Glycolate is one of the oxalate markers.
Glycolic acid (glycolate) is an indicator of genetic disease of oxalate metabolism called Hyperoxaluria type I due to a deficiency in the enzyme activity of alanine glyoxylate amino transferase (AGT).
Oxalate (and its acid form, oxalic acid), is an organic acid that is primarily derived from three sources: the diet, fungus (such as Aspergillus and Penicillium), possibly Candida, and also human metabolism.
Oxalic acid is the most acidic organic acid in body fluids and is used commercially to remove rust from car radiators. Antifreeze (ethylene glycol) is toxic primarily because it is converted to oxalate in the body. Two different types of genetic diseases are known in which oxalates are high in the urine, hyperoxalurias type I and type II.

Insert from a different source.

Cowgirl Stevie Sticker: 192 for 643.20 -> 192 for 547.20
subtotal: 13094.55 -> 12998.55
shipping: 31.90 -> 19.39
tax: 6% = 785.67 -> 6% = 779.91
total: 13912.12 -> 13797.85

In the genetic disease hyperoxaluria type I and in vitamin B-6 deficiency, there is a deficiency in the enzyme activity of alanine glyoxylate amino transferase (AGT), leading to the accumulation of glyoxylic acid. The high glyoxylic acid can then be converted to glycolate by the enzyme GRHPR or to oxalate by the enzyme LDH. Thus, glycolate, glyoxylate, and oxalate are the metabolites that are then elevated in the Organic Acids Test in hyperoxaluria type I and in vitamin B-6 deficiency.

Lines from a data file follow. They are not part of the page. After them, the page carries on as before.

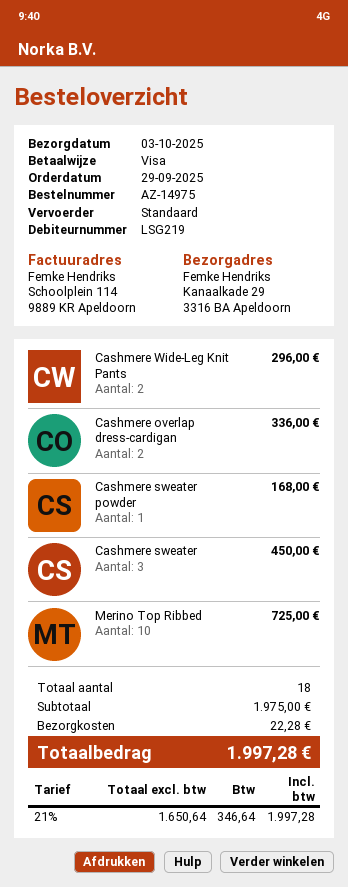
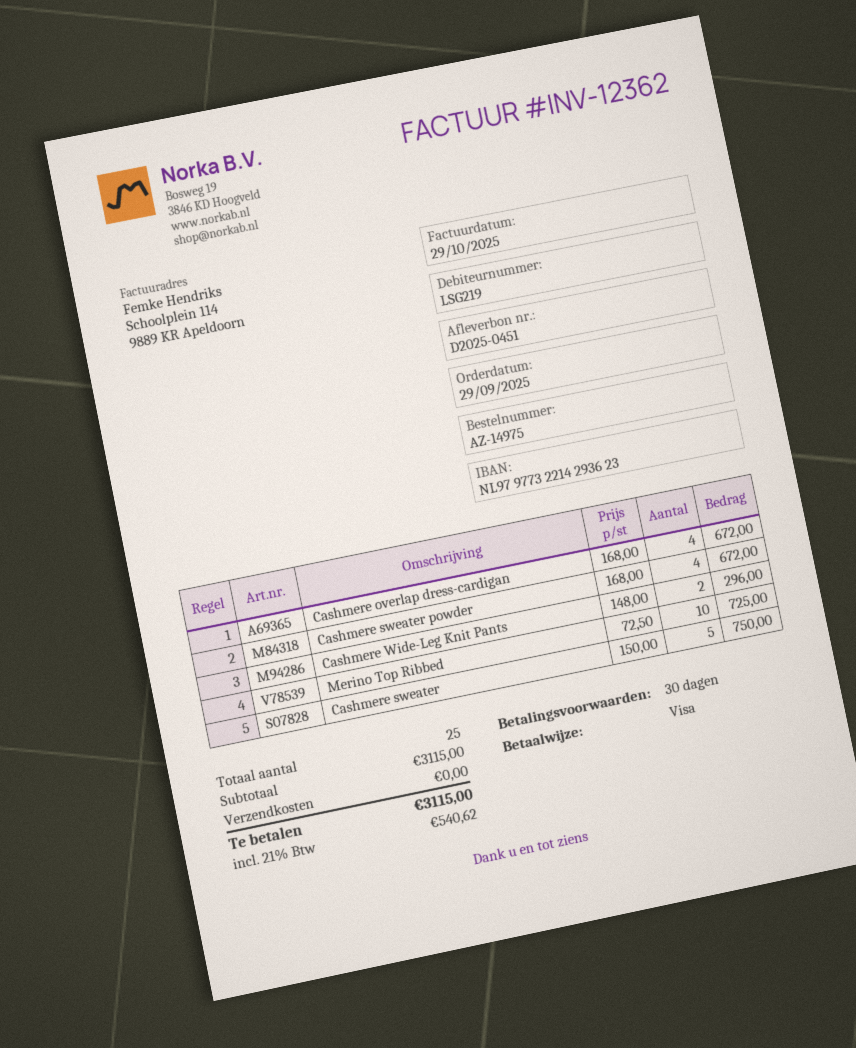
Cashmere overlap dress-cardigan: 2 for 336.00 -> 4 for 672.00
Cashmere sweater powder: 1 for 168.00 -> 4 for 672.00
Cashmere sweater: 3 for 450.00 -> 5 for 750.00
total quantity: 18 -> 25
subtotal: 1975.00 -> 3115.00
shipping: 22.28 -> 0.00
tax: 21% = 346.64 -> 21% = 540.62
total: 1997.28 -> 3115.00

In the genetic disease hyperoxaluria type II, there is a deficiency in an enzyme (GRHPR) that has two biochemical activities: glyoxylate reductase and hydroxypyruvic reductase. This enzyme converts glyoxylate to glycolate and glycerate to hydroxypyruvate. When this enzyme is deficient, glycerate cannot be converted to hydroxypyruvate and glyoxylate cannot be converted to glycolate. In this disease, glyoxylate is increasingly converted to oxalate and glycerate is also very elevated.

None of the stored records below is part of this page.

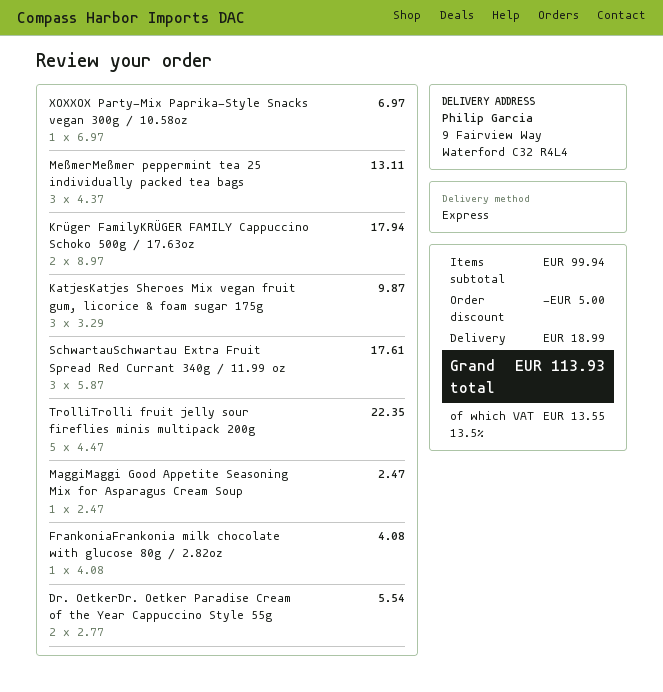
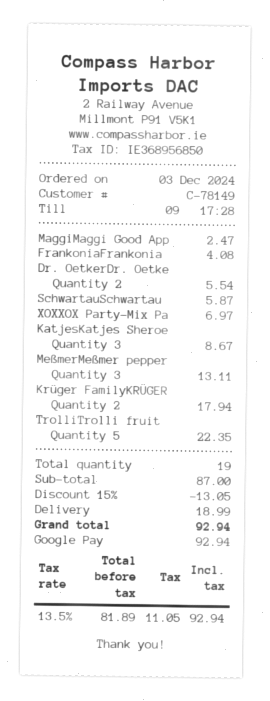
KatjesKatjes Sheroes Mix vegan fruit gum, licorice & foam sugar 175g: 3 for 9.87 -> 3 for 8.67
SchwartauSchwartau Extra Fruit Spread Red Currant 340g / 11.99 oz: 3 for 17.61 -> 1 for 5.87
subtotal: 99.94 -> 87.00
discount: 5.00 -> 13.05
tax: 13.5% = 13.55 -> 13.5% = 11.05
total: 113.93 -> 92.94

External sources of oxalates include ethylene glycol, the main component of antifreeze. Antifreeze is toxic mainly because of the oxalates formed from it. In addition, some foods also contain small amounts of ethylene glycol. Vitamin C (ascorbic acid or ascorbate) can be converted to oxalates but apparently the biochemical conversion system is saturated at low levels of vitamin C so that no additional oxalate is formed until very large doses (greater than 4 grams per day) are consumed. The deposition of oxalates in critical tissues such as brain and blood vessels, the oxidative damage caused by oxalate salts, and the deposition of oxalate mercury complexes in the tissues.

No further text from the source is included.